Denver’s Office of the Independent Monitor, a watchdog agency over the police and sheriff departments, is in the final stages of its investigation into the Denver Police Department’s responses to the George Floyd demonstrations.

The investigation was taken on after Denver City Council members sent a letter in June urging the oversight agency to examine DPD’s use of tear gas, less-than-lethal bullets and other unwarranted force against peaceful demonstrators and the media during protests sparked by the death of Floyd, a Black man who died in custody of white Minneapolis police officers.

“We’re now in the process of comparing our findings and conclusions, digesting what all this information means, and how it all sort of hangs together,” Independent Monitor Nicholas Mitchell told Denver City Council members during budget hearings Thursday.

“It’s a lessons learned review,” he explained. “We are looking at use-of-force issues, among others, but it is focused on bigger-picture policy and procedure and practice issues.”

Specific acts of misconduct are investigated within the police department through DPD’s Internal Affairs Bureau, investigations Mitchell said are still ongoing.

Mitchell’s staff has spent the last several months pouring over “hundreds and hundreds and hundreds” of hours of police body-worn camera, street security camera footage, helicopter videos, cell phone footage, audio records, officer statements, crowd dispersal orders, training of officers involved, less-lethal equipment dispersed and more.

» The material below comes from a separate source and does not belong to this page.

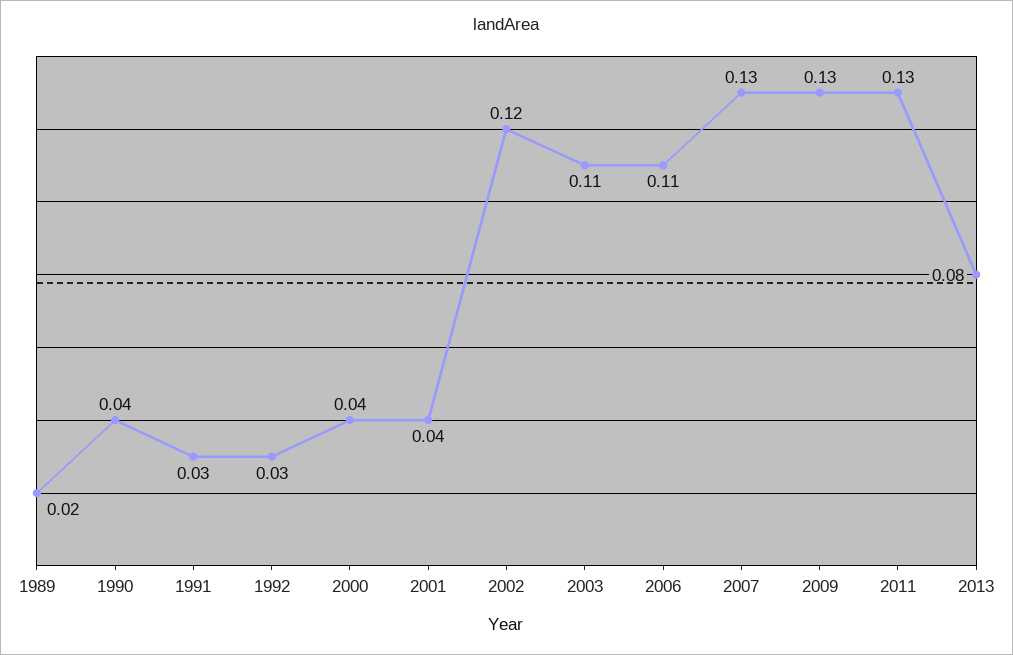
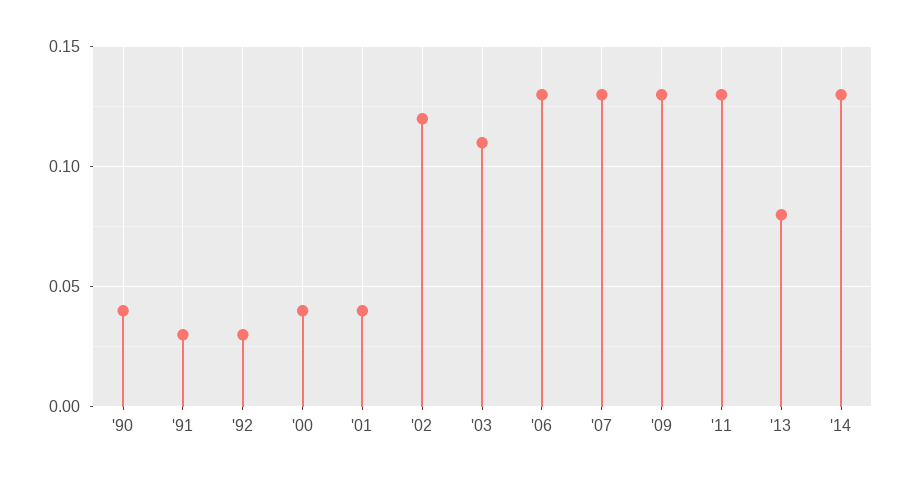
1989: 0.02 -> none
2006: 0.11 -> 0.13
'14: none -> 0.13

The OIM also sought information from Denver Health and the Denver fire and sheriff departments, as well as documentation from outside jurisdictions, to understand their involvement during demonstrations.

To get the work done, Mitchell’s nimble team of five deputy monitors spent weekends and nights reviewing the information, putting them under “tremendous strain” and resulting in “less active monitoring” of investigations that have cropped up since the racial justice protests.

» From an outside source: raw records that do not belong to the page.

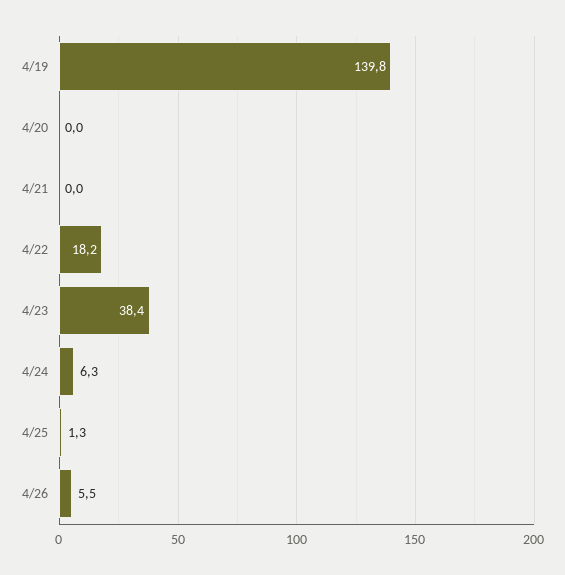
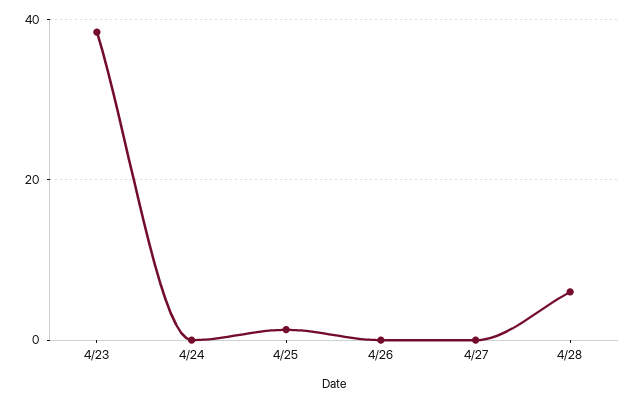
4/19: 139.8 -> none
4/20: 0 -> none
4/21: 0 -> none
4/22: 18.2 -> none
4/24: 6.3 -> 0
4/26: 5.5 -> 0
4/27: none -> 0
4/28: none -> 6

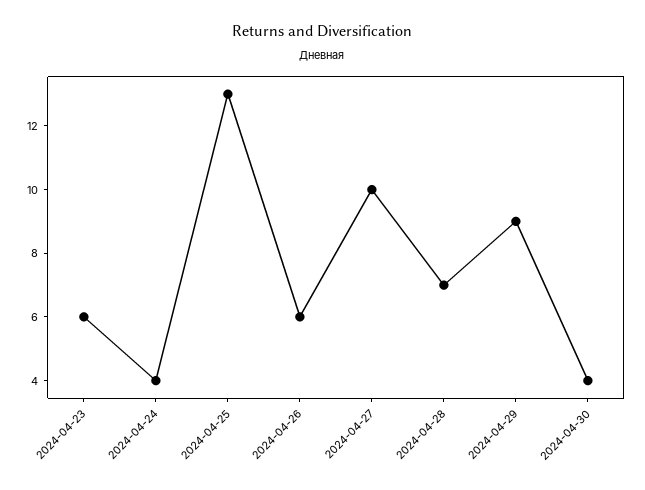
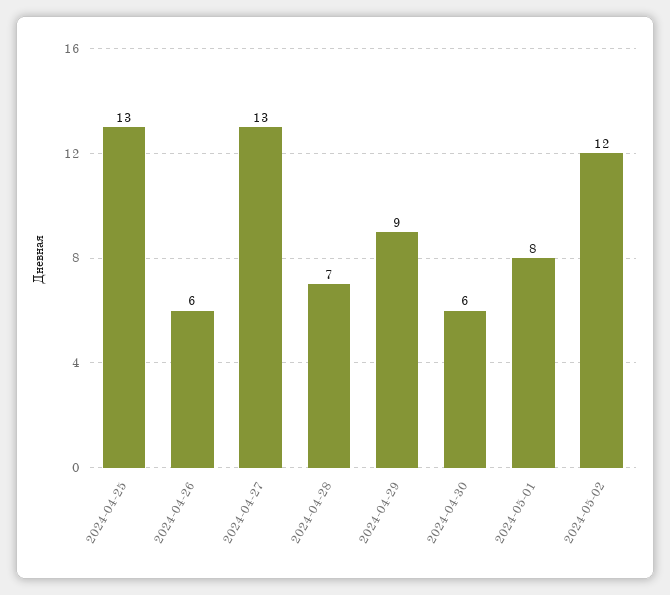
2024-04-23: 6 -> none
2024-04-24: 4 -> none
2024-04-27: 10 -> 13
2024-04-30: 4 -> 6
2024-05-01: none -> 8
2024-05-02: none -> 12

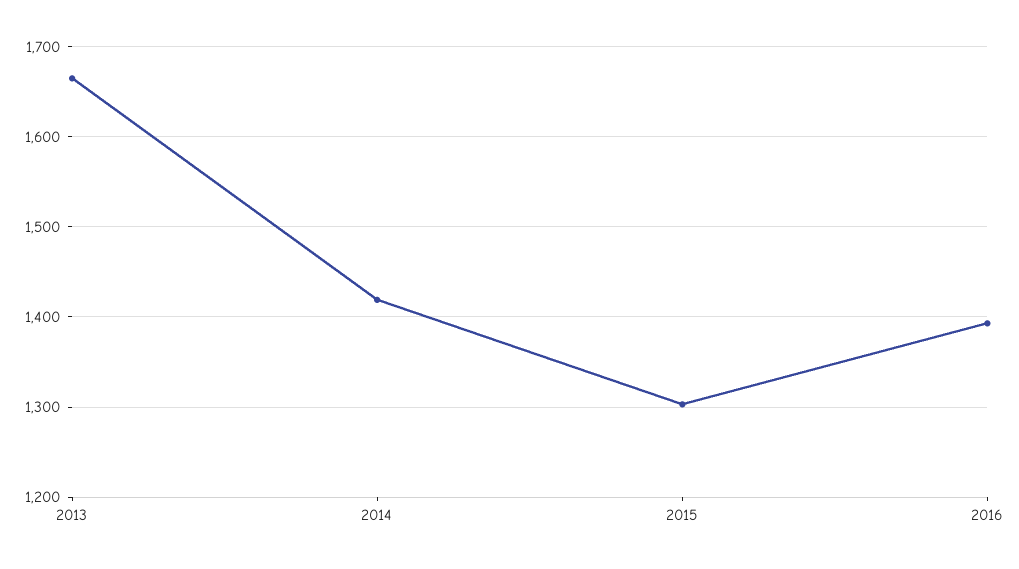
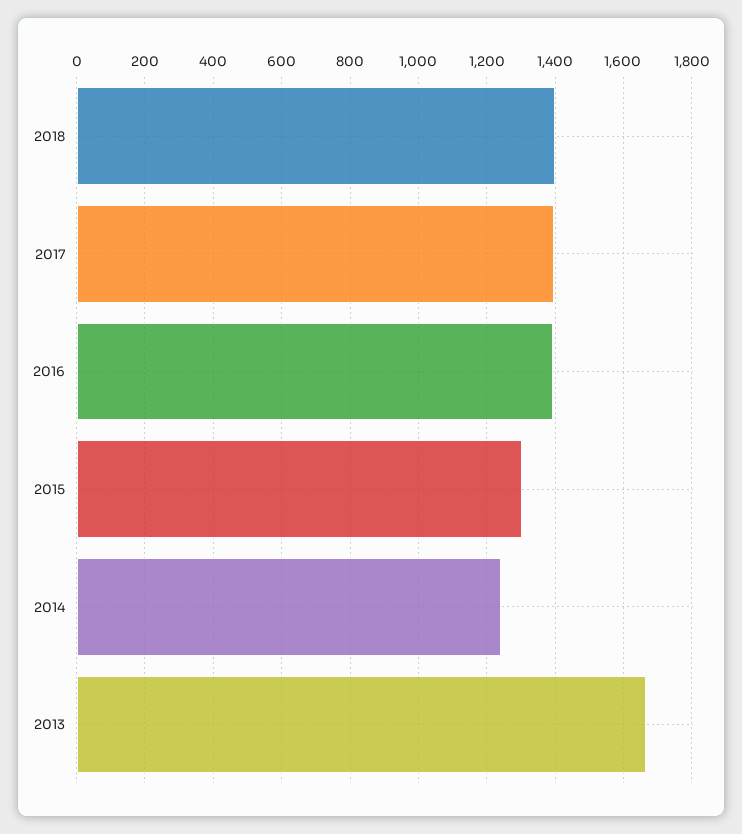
2014: 1420 -> 1240
2018: none -> 1400
2017: none -> 1400

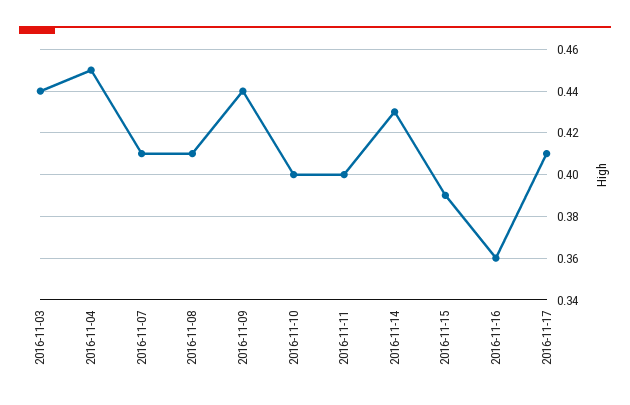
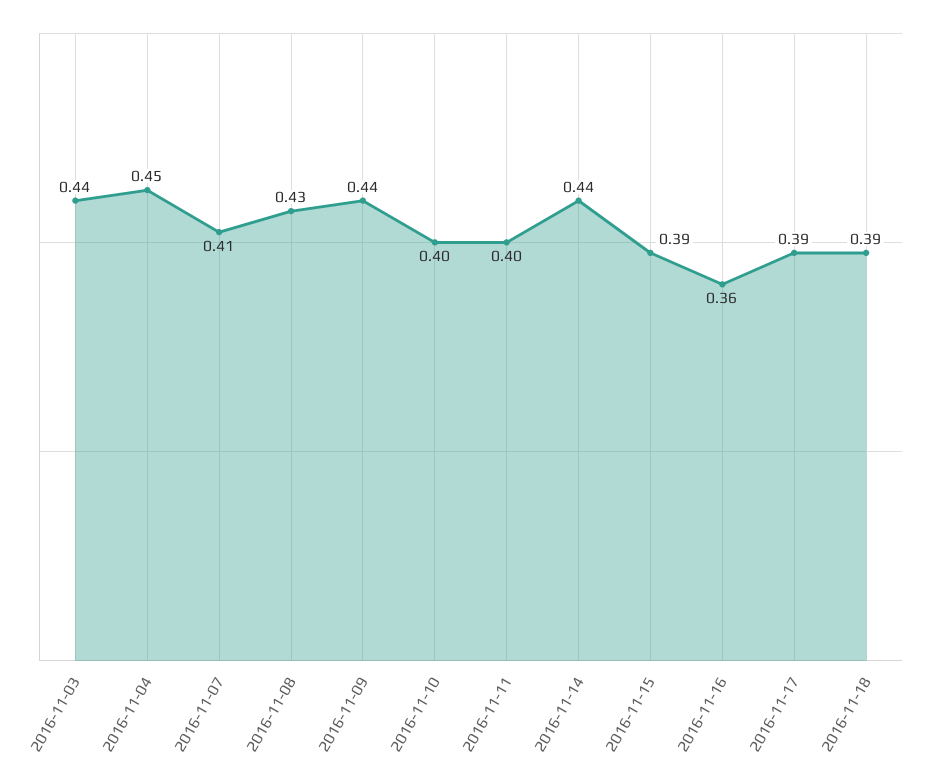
2016-11-08: 0.41 -> 0.43
2016-11-14: 0.43 -> 0.44
2016-11-17: 0.41 -> 0.39
2016-11-18: none -> 0.39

During budget hearings, several council members expressed their desire to strengthen the manpower behind the oversight agency, which currently staffs 15.5 full-time employees and plans to maintain those staffing levels in 2021.

The agency’s proposed budget of nearly $1.9 million next year reflects a slight decrease compared to what was allocated in 2020, but no changes to the office’s operational or personnel budget will be made.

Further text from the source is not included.